Upon gaining his freedom he moved into the orbit of the Earl of Leicester and then was placed in household of Francis Walsingham’s daughter who was married to Sir Philip Sydney. Anthony Babington asked him to obtain a passport from Walsingham to travel for between three to five years. Babington trusted him implicitly but others were more suspicious. Babington retained his faith in Poley even when he found him copying documents and later when he was taken to the Tower. Afterall, Poley was there as well as a conspirator rather than a loyal servant of the crown.
In fact Poley remained in the Tower until 1588. An Irish Catholic Bishop called Richard Creagh died during this time. Robert Southwell, a Jesuit, wrote that Poley had poisoned the unfortunate bishop with a piece of cheese.

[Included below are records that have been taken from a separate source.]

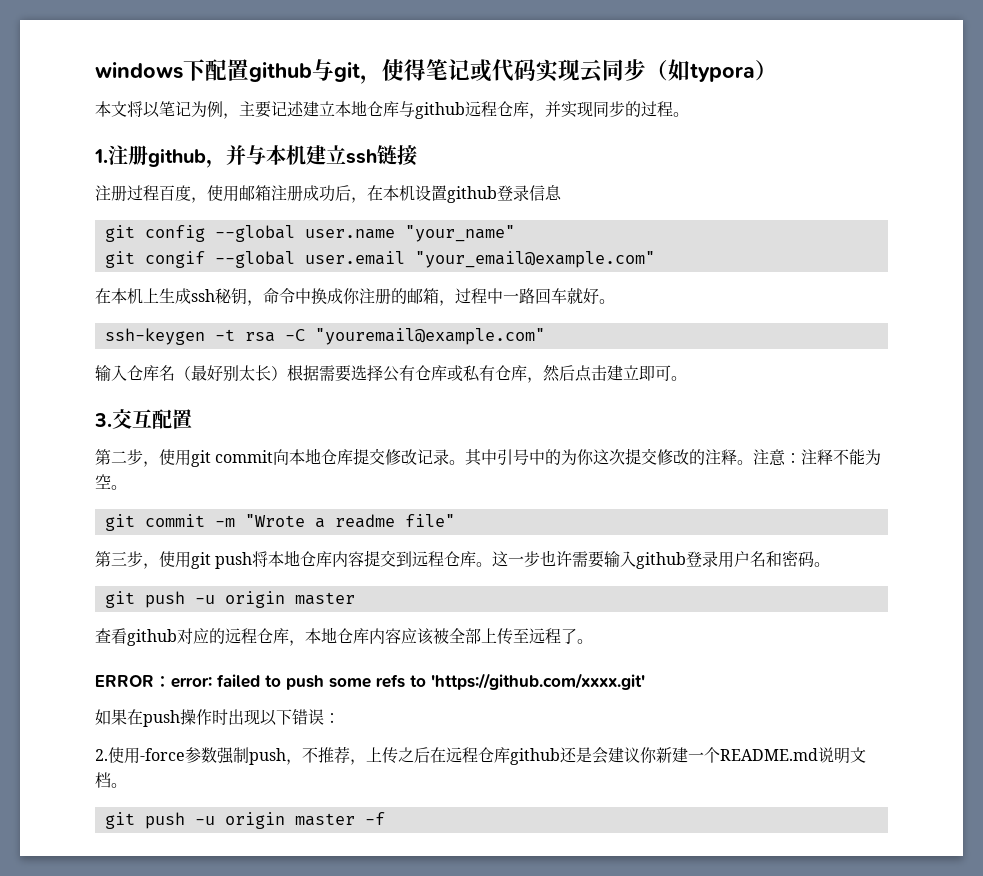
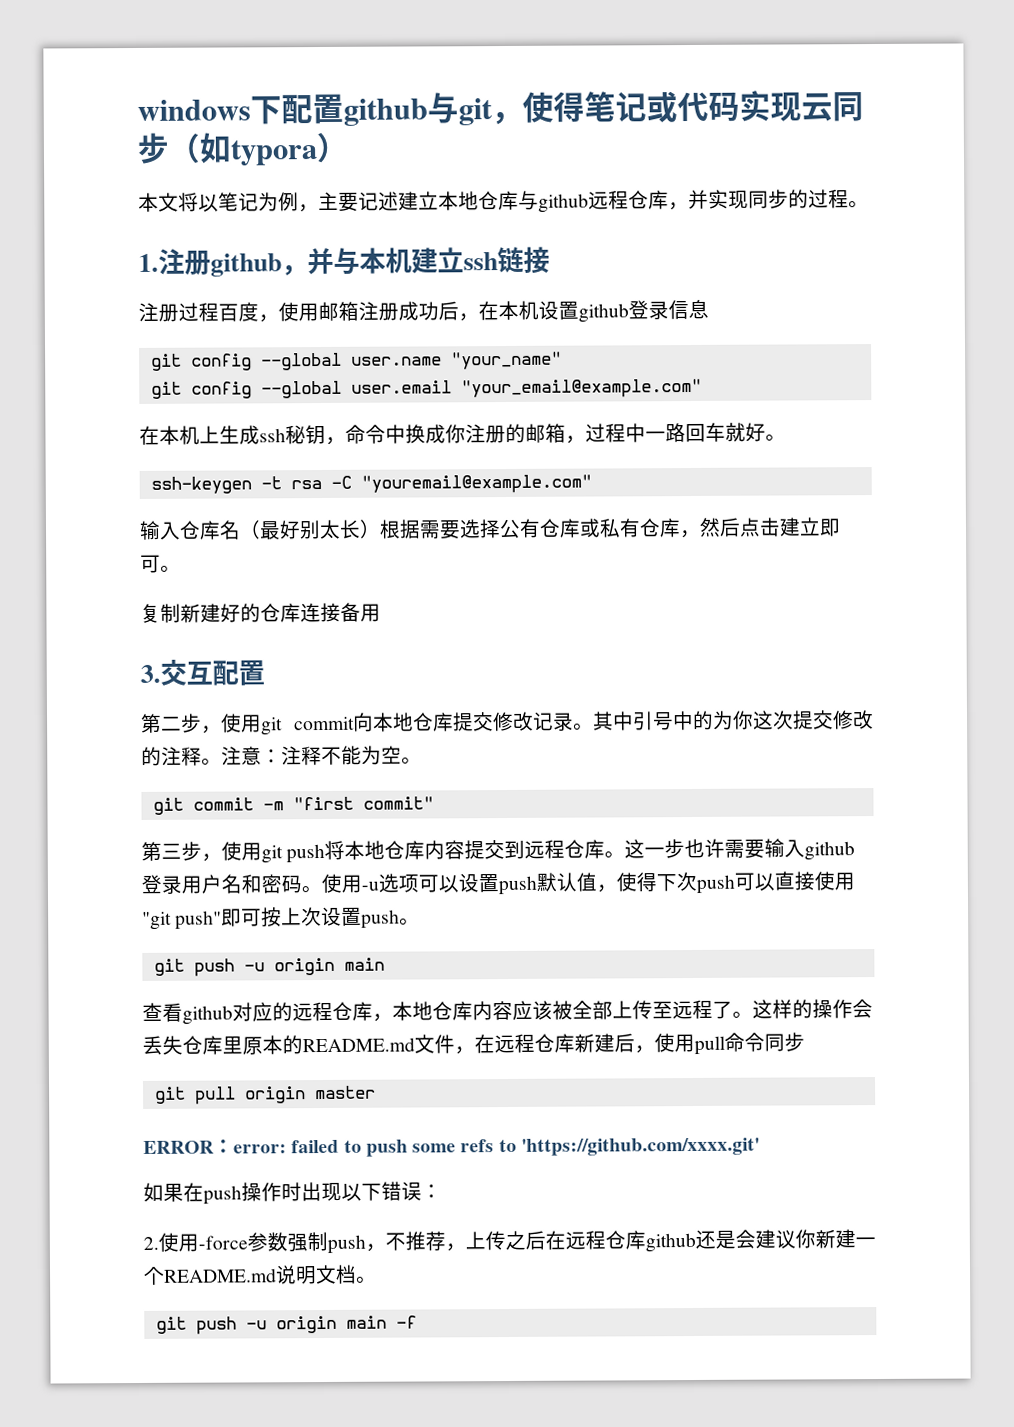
[144,251,205,268] congif -> [190,381,252,399] config
(687, 378) none -> [140,602,381,623] // 复制新建好的仓库连接备用
[244,514,455,528] "Wrote a readme file" -> [292,796,434,811] "first commit"
[104,591,355,608] // git push -u origin master -> [321,871,855,896] [142,906,421,930] [153,957,385,977] 使用-u选项可以设置push默认值，使得下次push可以直接使用"git push"即可按上次设置push。 // git push -u origin main
(593, 641) none -> [752,999,873,1019] [142,1032,805,1055] [154,1085,376,1105] 这样的操作会丢失仓库里原本的README.md文件，在远程仓库新建后，使用pull命令同步 // git pull origin master
[294,813,355,826] master -> [345,1315,387,1329] main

Unable to resume his career undercover he became a more formal member of Walsingham’s staff and later Sir Robert Cecil’s going on official journeys overseas. He is recorded as having his own cyphers. It is somewhat surprising therefore that he was involved in the tavern brawl that saw Christopher Marlowe killed with a dagger. Even more surprising that in the aftermath of Marlowe’s death Poley appears to disappear from the radar for a week or more before resurfacing with secret information of some description for the Privy Council.
There are many theories as to why and how Christopher Marlowe died or perhaps didn’t. Poley’s involvement implies a cover up of some description. One suggestion is that the men involved with the death of Marlowe were faking his demise in order to allow him to avoid charges relating to being an atheist. It has also been suggested that Scotland was a safer place for Marlowe and who better to escort him there than a man who could get in and out of the country undetected. Alternatively Marlowe who’d carried letters into Scotland himself may have become a dangerous inconvenience who needed to be removed from the scene before Poley’s network of agents working for Cecil to improve links with James VI of Scotland was exposed. After all, Marlowe had been hauled up in front of the Star Chamber and was in Deptford on bail pending further investigations.
Poley wasn’t finished with playwrights. He returned to the Marshalsea to spy in Ben Johnson who later wrote a poem entitled “Inviting a Friend to Dinner” Poley gets a mention. It isn’t complimentary.
Stephen Alford records that Cecil kept Poley on the payroll until 1601. Alford also records that Poley wasn’t entirely as secretive as he should have been. He seduced his landlady with tales of spying and probably infuriated Walsingham by suggesting that his urinary infection was contracted from a French prostitute – so a man who didn’t always know how to win friends and influence people.
History doesn’t record what happened to him. I wonder if it involved a dark night and a dark alley somewhere?